• Action item
Copy each line below that includes "cheddar".

══ Records provided

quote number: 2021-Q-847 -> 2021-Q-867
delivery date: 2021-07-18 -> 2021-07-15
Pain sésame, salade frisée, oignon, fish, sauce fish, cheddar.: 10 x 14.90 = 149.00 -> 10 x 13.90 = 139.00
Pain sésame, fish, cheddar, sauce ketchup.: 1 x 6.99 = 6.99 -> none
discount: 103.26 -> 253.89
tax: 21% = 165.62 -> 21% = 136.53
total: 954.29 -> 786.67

════

• Output of the exercise
Pain sésame, salade frisée, oignon, fish, sauce fish, cheddar.: 10 x 14.90 = 149.00 -> 10 x 13.90 = 139.00
Pain sésame, fish, cheddar, sauce ketchup.: 1 x 6.99 = 6.99 -> none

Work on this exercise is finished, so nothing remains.